The Western Ghats are among India's most important biodiversity regions, a global hotspot that also underpins water systems, agriculture and tourism across peninsular India. The mountain chain feeds rivers that millions depend on, making its ecological health a question of economic security as much as conservation.

Balancing Protection and Livelihoods

The core tension running through the exercise is between ecological safeguards and state-level worries about livelihoods and local land use. Communities living within proposed ESA boundaries have often feared restrictions on construction, agriculture and access, and clear communication about what is and is not permitted will be central to acceptance.

  • Notification planned for at least three states rather than all six together
  • Restrictions would target mining, polluting industry and large construction
  • Farming and ordinary life permitted under defined rules
  • Negotiations with Kerala and Karnataka still continuing
  • Western Ghats sustain water systems, agriculture and tourism

The question has never been whether the Western Ghats deserve protection, but how to protect them without alienating the people who live in them.

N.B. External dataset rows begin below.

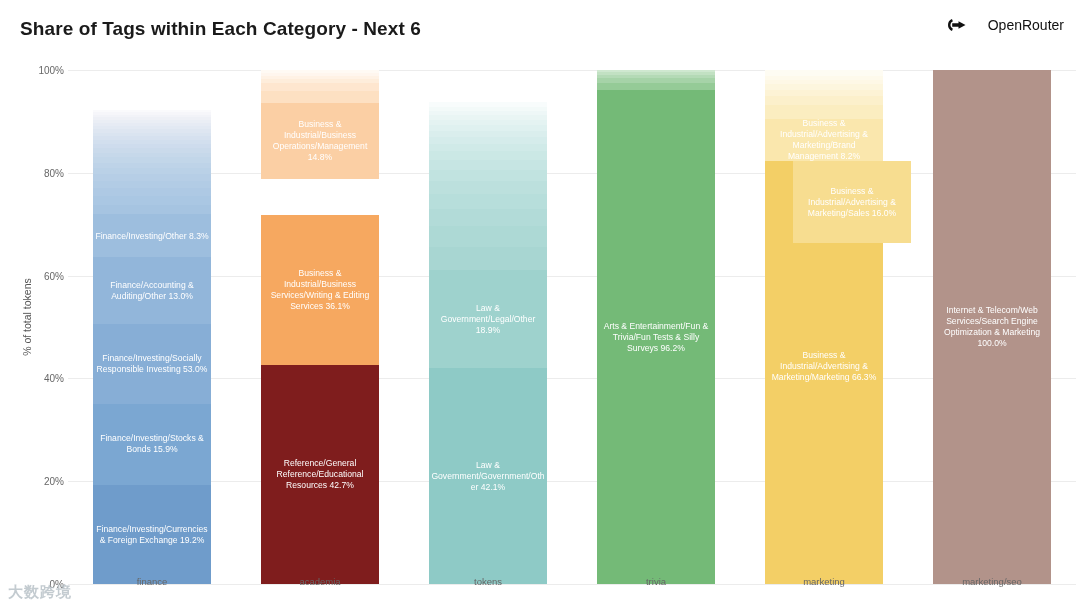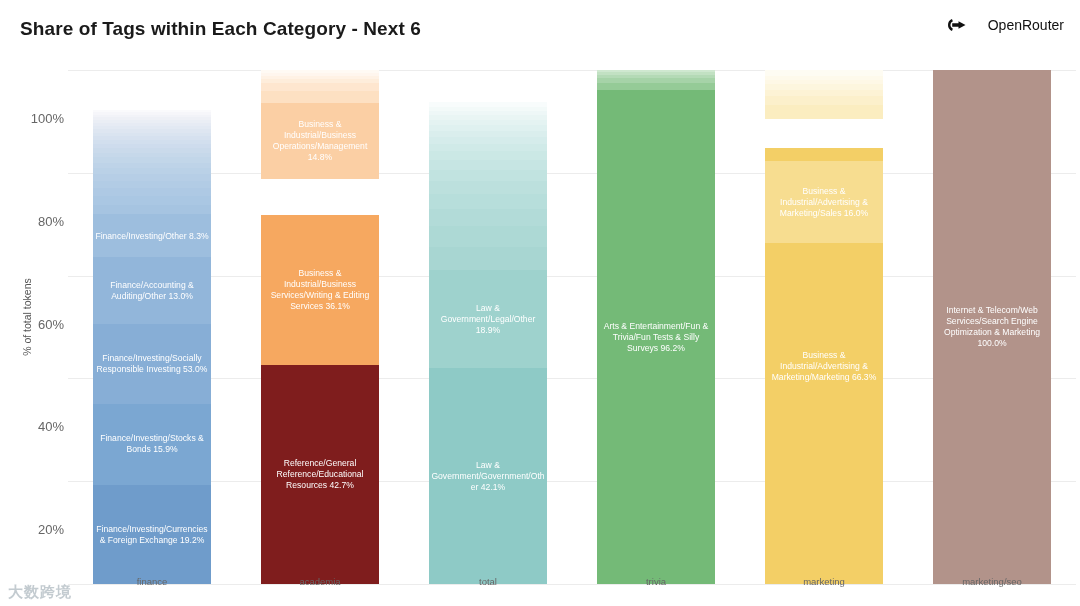--- a/index.html
+++ b/index.html
@@ -64,24 +64,23 @@
     text-align: center;
     transform: rotate(-90deg);
     font-size: 10.5px;
     color: #555;
   }
   .ytick {
     position: absolute;
     left: 20px;
     width: 44px;
     text-align: right;
-    font-size: 13px;
+    font-size: 10px;
     color: #666;
     transform: translateY(-50%);
-    margin-top: 48px;
   }
   .gridline {
     position: absolute;
     left: 68px;
     width: 1008px;
     height: 1px;
     background: #ececec;
   }
   #bars {
     position: absolute;
@@ -275,41 +274,44 @@
           <div class="seg" style="height: 6.682px; bottom: 494.468px; top: auto; background: rgb(149, 203, 151);"></div>
           <div class="seg" style="height: 4.626px; bottom: 501.15px; top: auto; background: rgb(166, 211, 168);"></div>
           <div class="seg" style="height: 3.598px; bottom: 505.776px; top: auto; background: rgb(180, 218, 182);"></div>
           <div class="seg" style="height: 2.57px; bottom: 509.374px; top: auto; background: rgb(194, 225, 195);"></div>
           <div class="seg" style="height: 2.056px; bottom: 511.944px; top: auto; background: rgb(207, 232, 208);"></div>
         </div>
         <div class="col" style="left: 697px; width: 118px;">
           <div class="seg" style="height: 436px; bottom: 0px; top: auto; background: rgb(243, 207, 102);">
             <div class="seg-label">Business &amp; Industrial/Advertising &amp; Marketing/Marketing 66.3%</div>
           </div>
-          <div class="seg" style="height: 82.24px; bottom: 340.782px; top: auto; background: rgb(247, 221, 144);">
+          <div class="seg" style="height: 82.24px; bottom: 340.782px; top: auto; background: rgb(247, 221, 144); margin-left: 28px;">
             <div class="seg-label">Business &amp; Industrial/Advertising &amp; Marketing/Sales 16.0%</div>
+          </div>
+          <div class="seg" style="height: 42.148px; bottom: 423.022px; top: auto; background: rgb(250, 231, 173);">
+            <div class="seg-label">Business &amp; Industrial/Advertising &amp; Marketing/Brand Management 8.2%</div>
           </div>
           <div class="seg" style="height: 13.364px; bottom: 465.17px; top: auto; background: rgb(251, 237, 192);"></div>
           <div class="seg" style="height: 9.252px; bottom: 478.534px; top: auto; background: rgb(252, 240, 203);"></div>
           <div class="seg" style="height: 6.682px; bottom: 487.786px; top: auto; background: rgb(253, 243, 213);"></div>
           <div class="seg" style="height: 5.14px; bottom: 494.468px; top: auto; background: rgb(253, 246, 222);"></div>
           <div class="seg" style="height: 4.626px; bottom: 499.608px; top: auto; background: rgb(254, 248, 230);"></div>
           <div class="seg" style="height: 4.112px; bottom: 504.234px; top: auto; background: rgb(254, 250, 236);"></div>
           <div class="seg" style="height: 5.654px; bottom: 508.346px; top: auto; background: rgb(254, 252, 243);"></div>
         </div>
         <div class="col" style="left: 865px; width: 118px;">
           <div class="seg" style="height: 514px; bottom: 0px; top: auto; background: rgb(178, 147, 138);">
             <div class="seg-label">Internet &amp; Telecom/Web Services/Search Engine Optimization &amp; Marketing 100.0%</div>
           </div>
         </div>
       </div>
     <div id="xticks">
         <div class="xtick" style="left: 152px;">finance</div>
         <div class="xtick" style="left: 320px;">academia</div>
-        <div class="xtick" style="left: 488px;">total</div>
+        <div class="xtick" style="left: 488px;">tokens</div>
         <div class="xtick" style="left: 656px;">trivia</div>
         <div class="xtick" style="left: 824px;">marketing</div>
         <div class="xtick" style="left: 992px;">marketing/seo</div>
       </div>
   </div>
 
   <div id="watermark">大数跨境</div>
 </div>
 
 </body></html>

Conservation policy observer

If the phased notification succeeds, it could become a model for resolving long-running environmental disputes where the choice between full protection and no action has produced paralysis. The outlook hinges on whether the Centre can pair credible safeguards with reassurance on livelihoods, turning a contested mandate into a workable framework for sustainable development in one of the world's most precious landscapes.

The NE Times View

After years of delay since the Gadgil and Kasturirangan reports, even a partial notification is movement on one of India's most precious and most landslide-prone landscapes. But a three-state approach risks leaving ecological corridors half-protected, since the Ghats do not respect borders. Genuine protection must reconcile farmers' and forest-dwellers' livelihoods with conservation; otherwise the notification invites the same local resistance that stalled it before.

This article is original commentary and analysis by The NE Times. Background facts were referenced from The Indian Express and Business Standard.